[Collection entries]
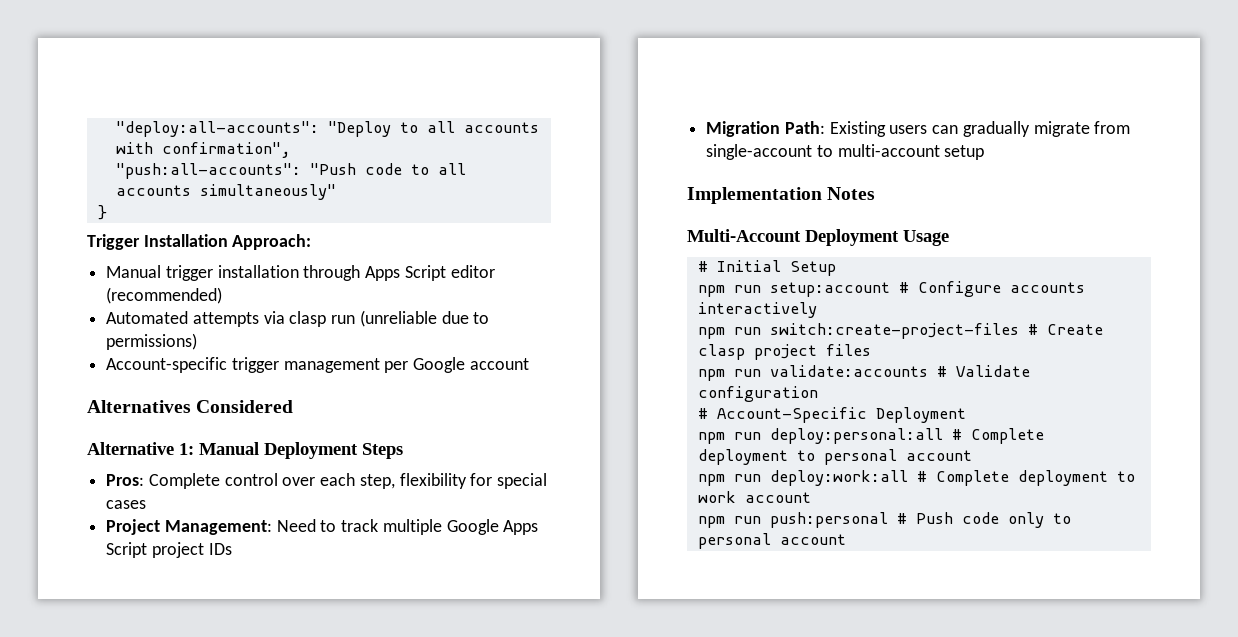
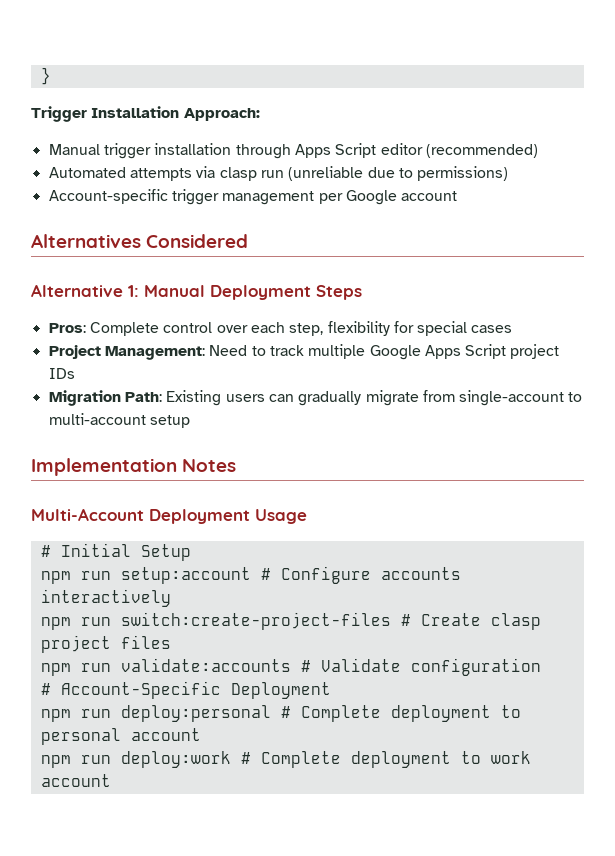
- "deploy:all-accounts": "Deploy to all accounts with confirmation",
- "push:all-accounts": "Push code to all accounts simultaneously"
- npm run deploy:personal:all # Complete deployment to personal account
+ npm run deploy:personal # Complete deployment to personal account
- npm run deploy:work:all # Complete deployment to work account
+ npm run deploy:work # Complete deployment to work account
- npm run push:personal # Push code only to personal account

About this exercise
Keep the pictures out, and write out the rest of the data above word for word.

Task answer
- "deploy:all-accounts": "Deploy to all accounts with confirmation",
- "push:all-accounts": "Push code to all accounts simultaneously"
- npm run deploy:personal:all # Complete deployment to personal account
+ npm run deploy:personal # Complete deployment to personal account
- npm run deploy:work:all # Complete deployment to work account
+ npm run deploy:work # Complete deployment to work account
- npm run push:personal # Push code only to personal account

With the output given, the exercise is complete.